Raising a soundpost
The previously reviewed Bela/Edgar concert inspired me to fix the fallen soundpost in my 'cello! Using the method Mr. Biava taught me, I was able to get it set correctly in about 40 minutes with a minimum of cursing. Certainly no speed record, but at least I didn't have to bring it someplace.Basically, he showed me how to make a "clove hitch", which I think I must have forgot 10 minutes afterward - I looked it up in my old Boy Scout manual - which is a knot that tightens as you pull both ends of a string, but loosens when you pull only one. Well, thats the theory anyway.
Loosening up all the strings, and using some thread to make the loop, I dropped it into one of the f-holes (actually the wrong one initially) and kind of shook the 'cello to position the soundpost, which was rolling around inside forlornly so that it was nearer the loop which now was lying like a snare trap beneath the end of the f-hole . Using a chopstick through the other end of the f-hole, I rolled the soundpost so that the tip of the post was in the center of the loop. Then I pulled the string lightly to snare the dowell, this eventually worked, and I had "captured" the end of the post. I then shook the 'cello to move the soundpost (and the lasso-ed end) down a bit so that the other end was nearer to where it would eventually stand (directly beneath and to the side of the bridge). This placement was chosen mainly from memory of where it used to be, but also there are marks in the wood in that area, some of which look as old as the 'cello (about 80 years?), so it was a safe bet. I placed the end of the chopstlck to brace that end as I raised the other with the "lasso". After about 20 frustrating minutes, I got it set to a place where I could live with it, but it still had just "a little more" to go. This is the point where tightening up the strings is critical. Giving them a little tension, I could apply a little more pressure with the chopstick at the top of the soundpost to nudge it into position without falling. Once accomplished, the idea was to pull on one end of the string and remove it. This seemed impossible however as the "knot" had been pulled very tight as I was trying to get it into position. Perhaps a different type of thread would be easier to undo. I ended up cutting one end in desparation, but once that end was cut, I was able to loosen the "knot" more easily and got it out after all.

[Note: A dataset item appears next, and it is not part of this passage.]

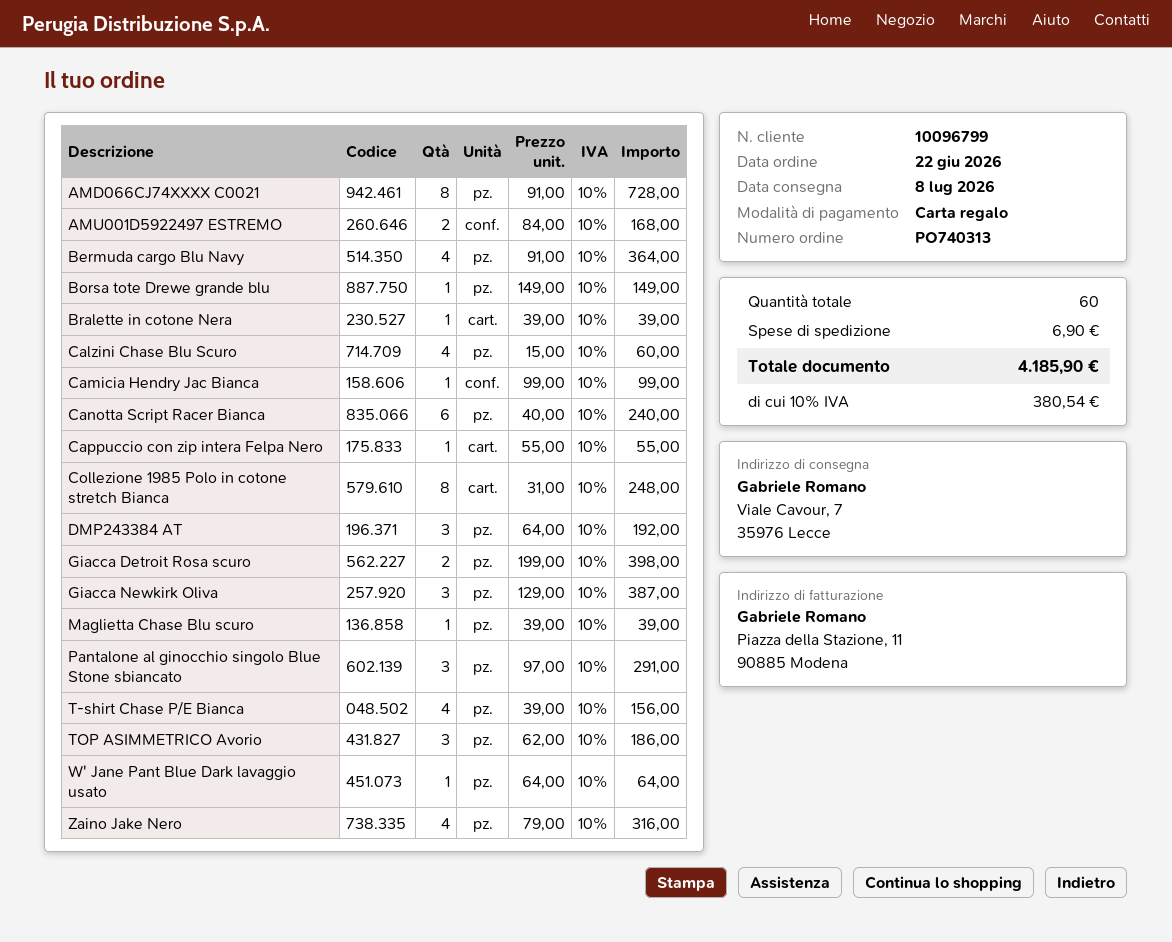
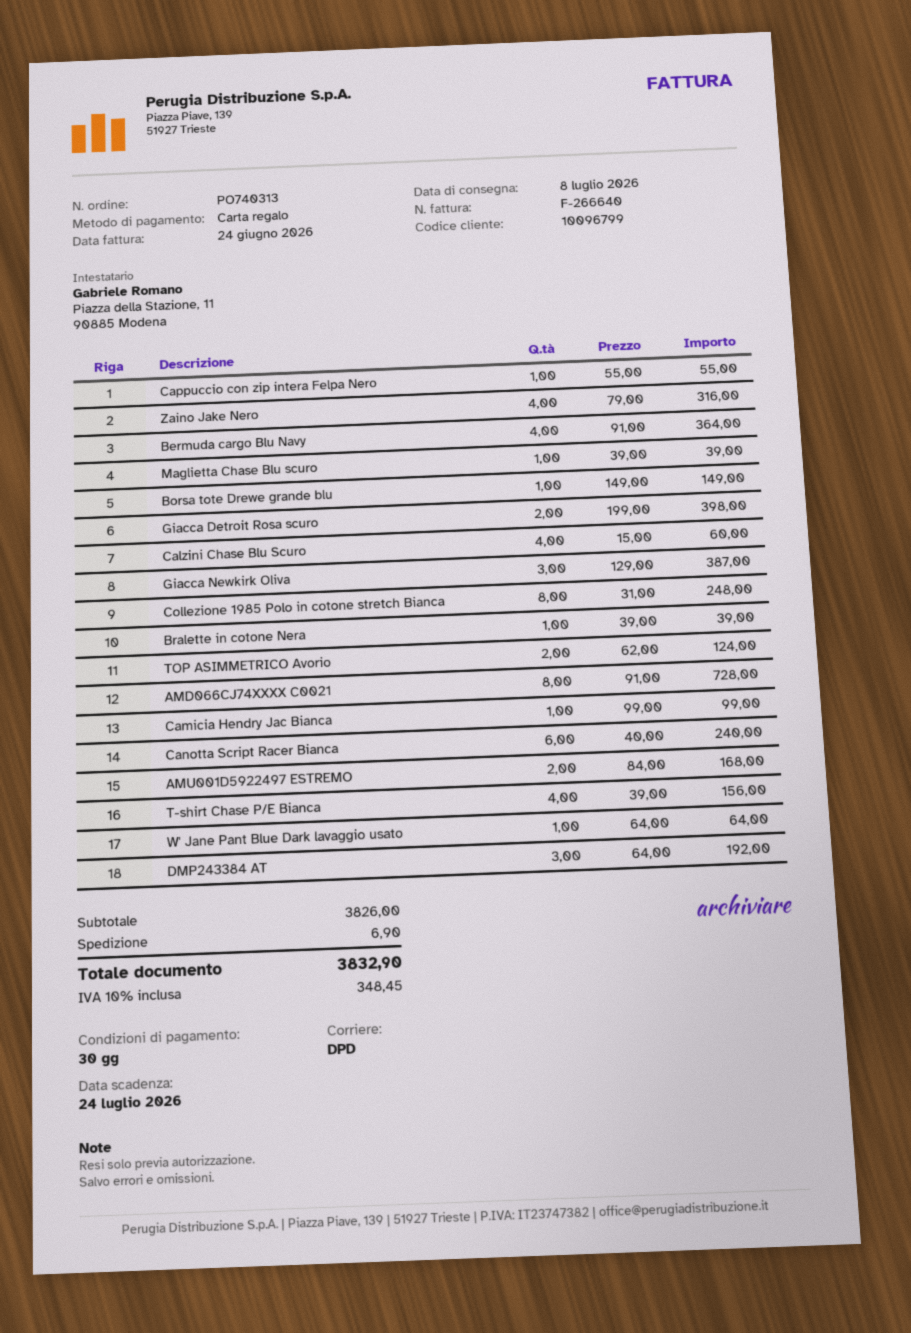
Pantalone al ginocchio singolo Blue Stone sbiancato: 3 x 97.00 = 291.00 -> none
TOP ASIMMETRICO Avorio: 3 x 62.00 = 186.00 -> 2 x 62.00 = 124.00
tax: 10% = 380.54 -> 10% = 348.45
total: 4185.90 -> 3832.90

I know there are tools to raise a soundpost that look like long hook-nosed pliers, but they are usually metal, and I think I remember Mr. Biava saying it was easier to accidentally damage the wood around the f-holes with those, and he was so handy with the string/stick technique that it was just as quick (for him?).
The great number of impressions in the wood around the spot where the post stands got me thinking. I've only dropped the post about 4 times in 20 years, I wonder how many times someone had a string and a stick dangling in through that f-hole? Who were those people?